> [REQUIREMENT] Every line below from the one with "[106,126,298,139] Telegram:t.me/mercointalk ->" through the one with "[65,694,209,707] La misma, está" is to be repeated exactly, with no picture among them.

▼▼▼

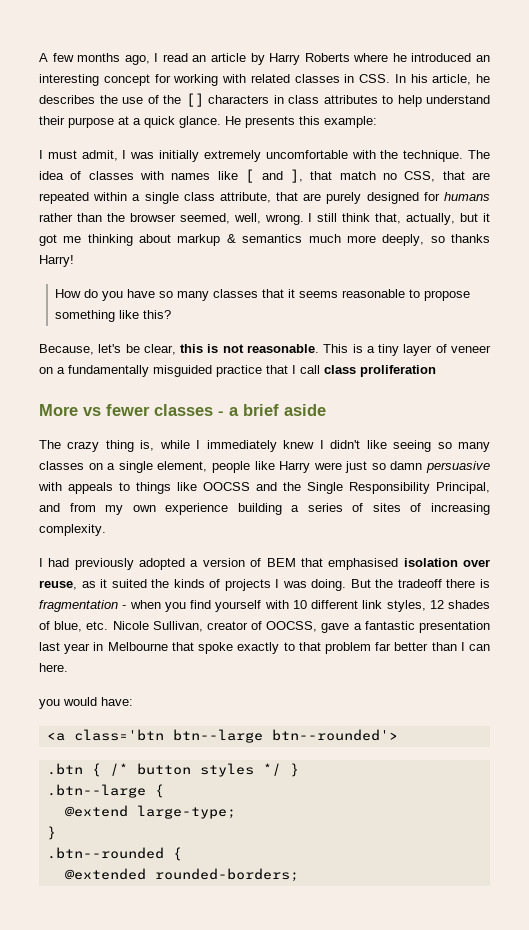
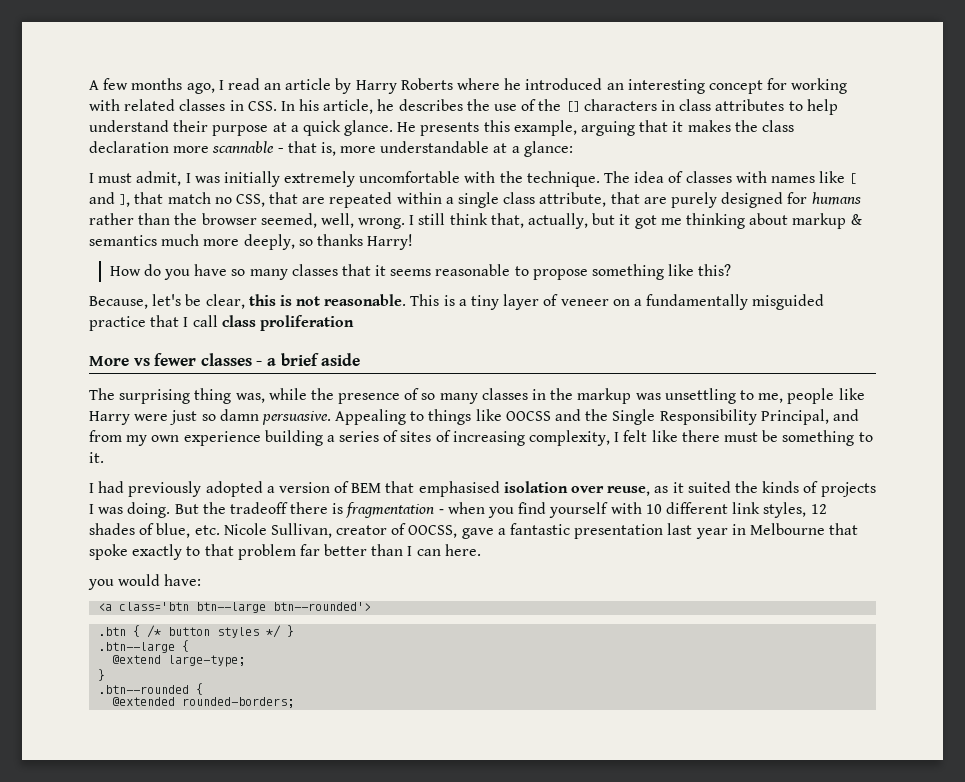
[324,116,377,128] example: -> [513,120,794,136] [89,141,573,157] example, arguing that it makes the class declaration more scannable - that is, more understandable at a glance:
[67,440,490,452] [39,461,208,473] crazy thing is, while I immediately knew I didn't like seeing so many classes on a single element, -> [119,388,784,404] surprising thing was, while the presence of so many classes in the markup was unsettling to me,
[425,461,490,473] [38,482,113,494] persuasive with appeals -> [261,409,407,425] persuasive. Appealing
[39,524,106,536] complexity. -> [529,430,873,446] [89,452,104,463] complexity, I felt like there must be something to it.

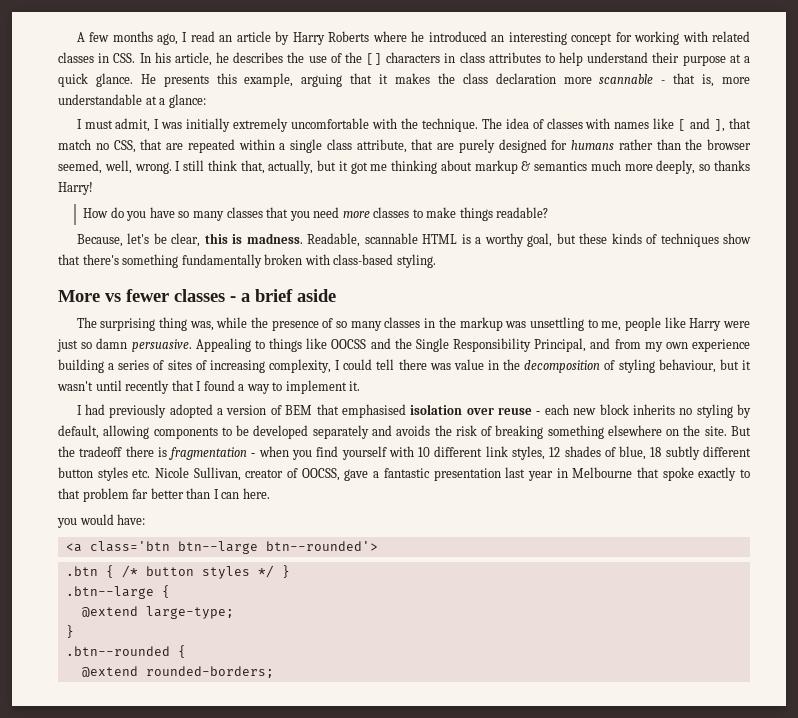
[375,264,732,280] it seems reasonable to propose something like this? -> [289,207,549,221] you need more classes to make things readable?
[296,294,825,310] [89,315,354,331] not reasonable. This is a tiny layer of veneer on a fundamentally misguided practice that I call class proliferation -> [246,233,751,247] [58,254,436,268] madness. Readable, scannable HTML is a worthy goal, but these kinds of techniques show that there's something fundamentally broken with class-based styling.
[623,430,873,446] felt like there must be something to -> [343,359,751,373] [57,380,347,394] could tell there was value in the decomposition of styling behaviour, but it wasn't until recently that I found a way to implement
[607,481,876,497] [89,502,171,518] reuse, as it suited the kinds of projects I was doing. -> [498,404,751,418] [58,425,727,439] reuse ‐ each new block inherits no styling by default, allowing components to be developed separately and avoids the risk of breaking something elsewhere on the site.
(191, 530) none -> [650,446,752,460] [58,467,128,481] 18 subtly different button styles
[112,697,176,706] @extended -> [81,666,138,677] @extend

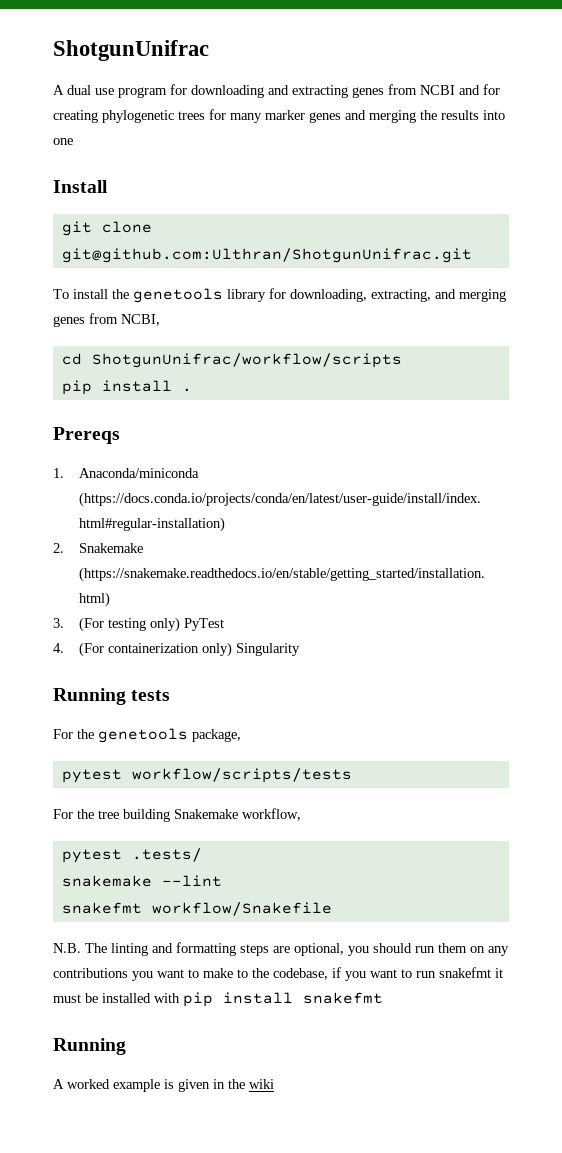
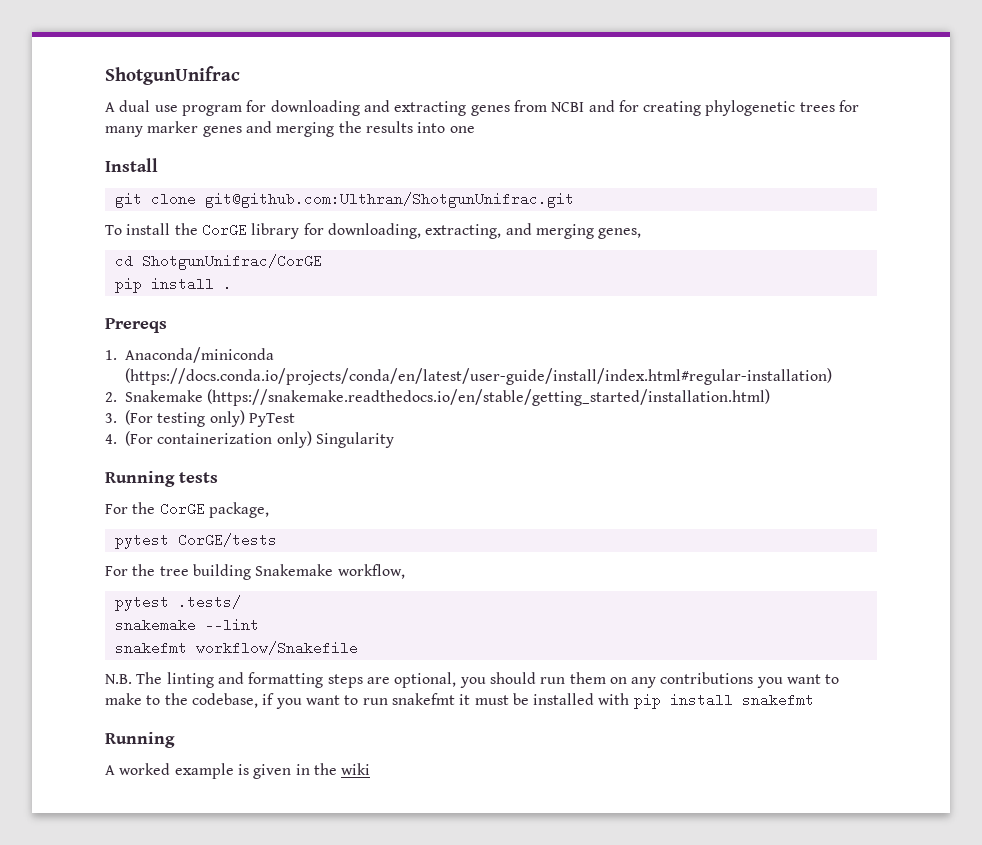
[133,288,223,303] genetools -> [201,223,247,237] CorGE
[53,313,160,327] genes from NCBI, -> [598,228,642,239] genes,
[91,353,402,368] ShotgunUnifrac/workflow/scripts -> [141,254,322,270] ShotgunUnifrac/CorGE
[98,728,188,743] genetools -> [159,502,205,516] CorGE
[131,768,352,783] workflow/scripts/tests -> [177,533,277,547] CorGE/tests

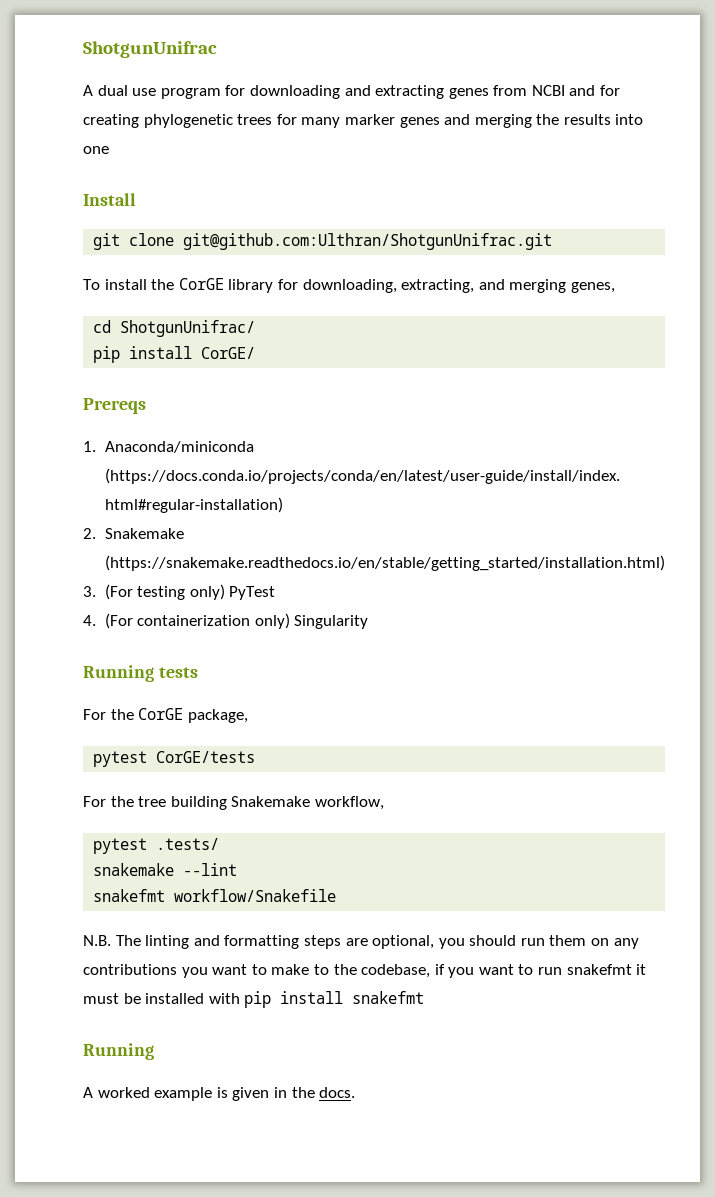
[141,254,322,270] [114,277,232,293] ShotgunUnifrac/CorGE // pip install . -> [120,320,256,337] [93,346,256,363] ShotgunUnifrac/ // pip install CorGE/
[341,763,371,775] wiki -> [319,1087,356,1098] docs.

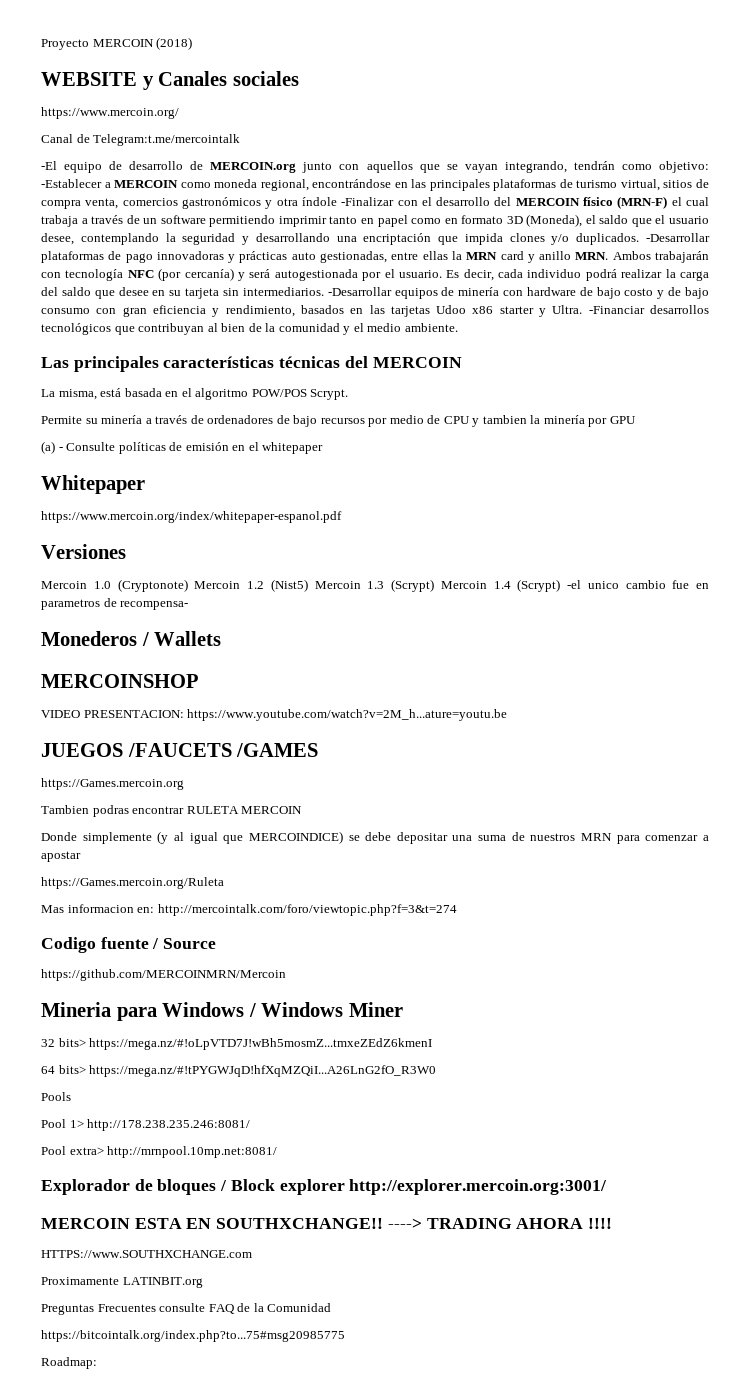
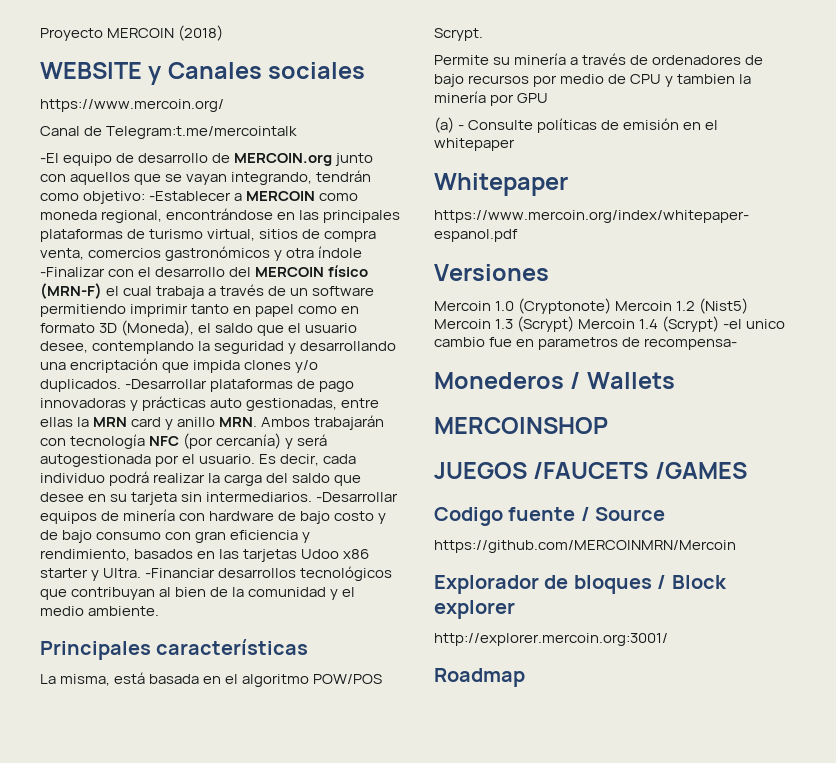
[41,356,159,372] Las principales -> [40,641,151,660] Principales
[279,356,462,368] técnicas del MERCOIN -> (309, 647) none
[41,709,508,721] // VIDEO PRESENTACION: https://www.youtube.com/watch?v=2M_h...ature=youtu.be -> (608, 425) none
[41,778,184,790] [41,805,303,817] [41,831,709,844] [41,851,81,862] [41,877,224,889] [41,904,457,916] // https://Games.mercoin.org // Tambien podras encontrar RULETA MERCOIN // Donde simplemente (y al igual que MERCOINDICE) se debe depositar una suma de nuestros MRN para comenzar a apostar // https://Games.mercoin.org/Ruleta // Mas informacion en: http://mercointalk.com/foro/viewtopic.php?f=3&t=274 -> (747, 470) none
[41,1002,403,1021] [41,1038,433,1050] [41,1065,437,1077] [41,1092,71,1101] [41,1119,251,1131] [41,1146,278,1158] // Mineria para Windows / Windows Miner // 32 bits> https://mega.nz/#!oLpVTD7J!wBh5mosmZ...tmxeZEdZ6kmenI // 64 bits> https://mega.nz/#!tPYGWJqD!hfXqMZQiI...A26LnG2fO_R3W0 // Pools // Pool 1> http://178.238.235.246:8081/ // Pool extra> http://mrnpool.10mp.net:8081/ -> (736, 546) none
(345, 1187) none -> (515, 609) //
[41,1218,613,1229] [41,1250,252,1258] [41,1277,203,1288] [41,1303,332,1315] [41,1330,345,1342] [41,1357,97,1369] MERCOIN ESTA EN SOUTHXCHANGE!! ----> TRADING AHORA !!!! // HTTPS://www.SOUTHXCHANGE.com // Proximamente LATINBIT.org // Preguntas Frecuentes consulte FAQ de la Comunidad // https://bitcointalk.org/index.php?to...75#msg20985775 // Roadmap: -> [434,668,525,687] Roadmap

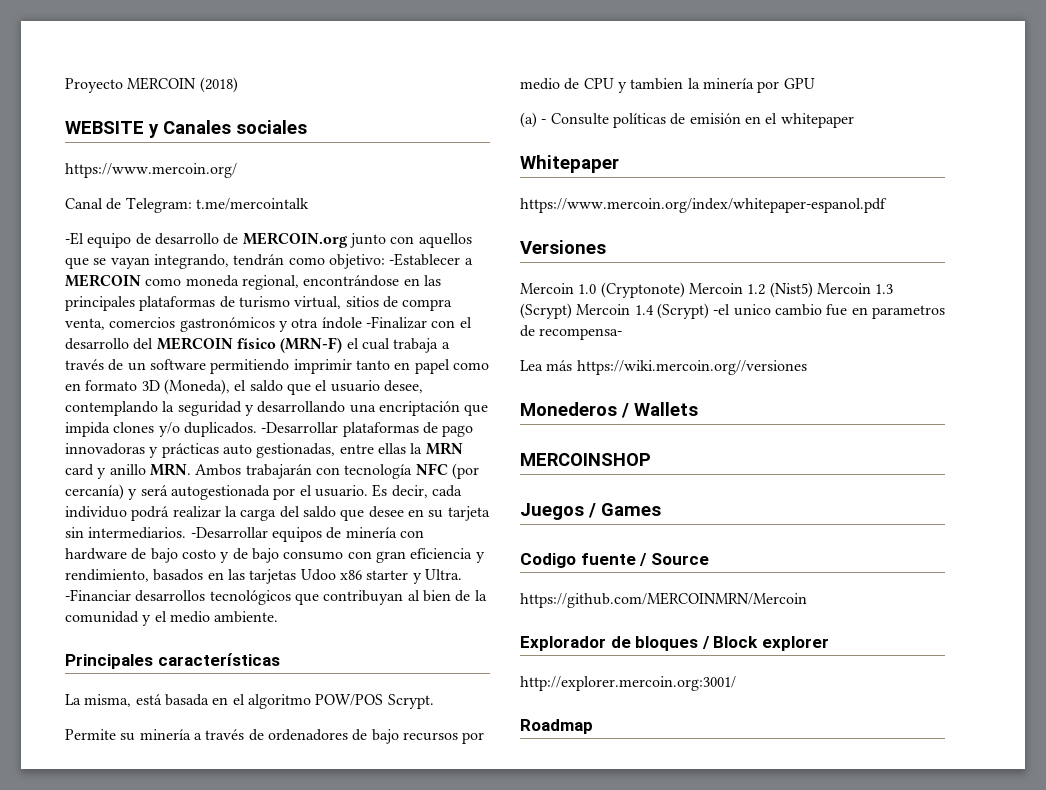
[106,126,298,139] Telegram:t.me/mercointalk -> [125,197,309,213] Telegram: t.me/mercointalk
(738, 344) none -> [520,360,807,375] // Lea más https://wiki.mercoin.org//versiones
[434,462,747,479] JUEGOS /FAUCETS /GAMES -> [520,503,661,520] Juegos / Games

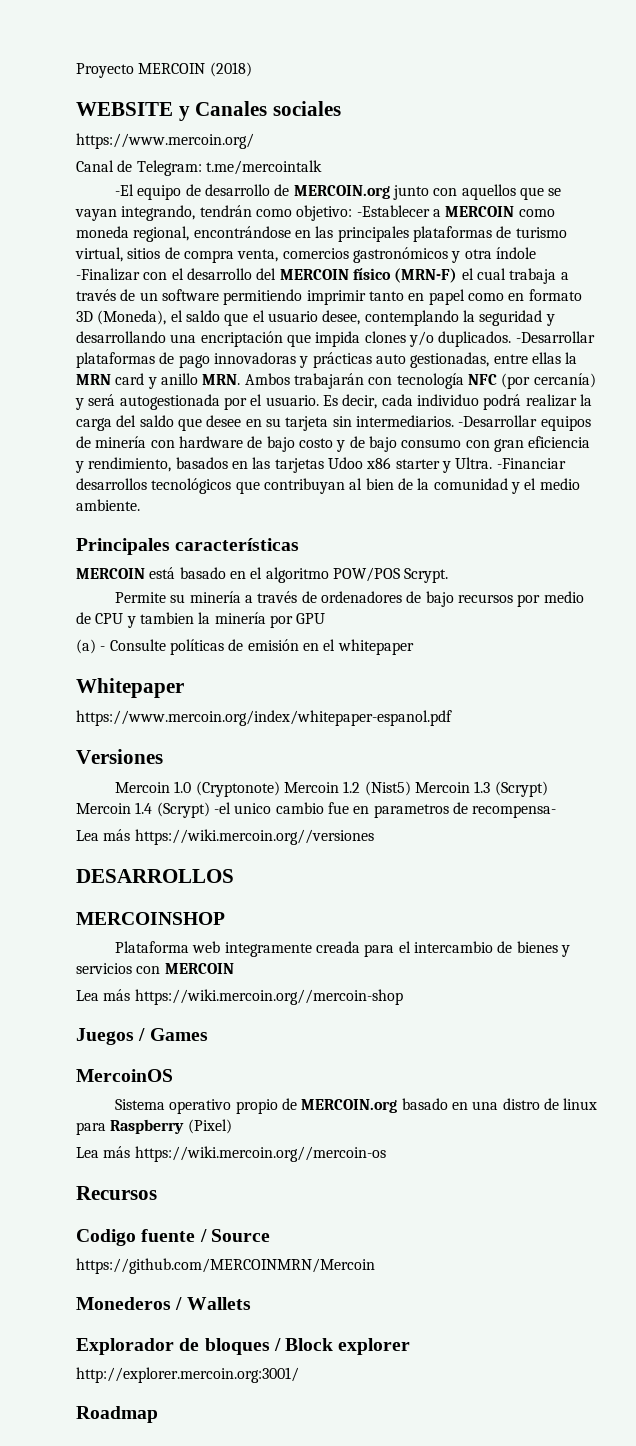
[65,694,209,707] La misma, está basada -> [76,567,226,579] MERCOIN está basado
[520,402,698,418] [520,453,651,466] [520,503,661,520] Monederos / Wallets // MERCOINSHOP // Juegos / Games -> [76,869,234,883] [76,912,225,925] [115,941,570,957] [76,963,234,974] [76,989,403,1005] [76,1028,208,1045] [76,1069,173,1082] [115,1098,598,1114] [76,1119,232,1135] [76,1146,386,1162] [76,1186,157,1200] DESARROLLOS // MERCOINSHOP // Plataforma web integramente creada para el intercambio de bienes y servicios con MERCOIN // Lea más https://wiki.mercoin.org//mercoin-shop // Juegos / Games // MercoinOS // Sistema operativo propio de MERCOIN.org basado en una distro de linux para Raspberry (Pixel) // Lea más https://wiki.mercoin.org//mercoin-os // Recursos
(807, 600) none -> [76,1297,251,1310] // Monederos / Wallets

▲▲▲

> [FINISHED EXERCISE]
[106,126,298,139] Telegram:t.me/mercointalk -> [125,197,309,213] Telegram: t.me/mercointalk
(738, 344) none -> [520,360,807,375] // Lea más https://wiki.mercoin.org//versiones
[434,462,747,479] JUEGOS /FAUCETS /GAMES -> [520,503,661,520] Juegos / Games

[65,694,209,707] La misma, está basada -> [76,567,226,579] MERCOIN está basado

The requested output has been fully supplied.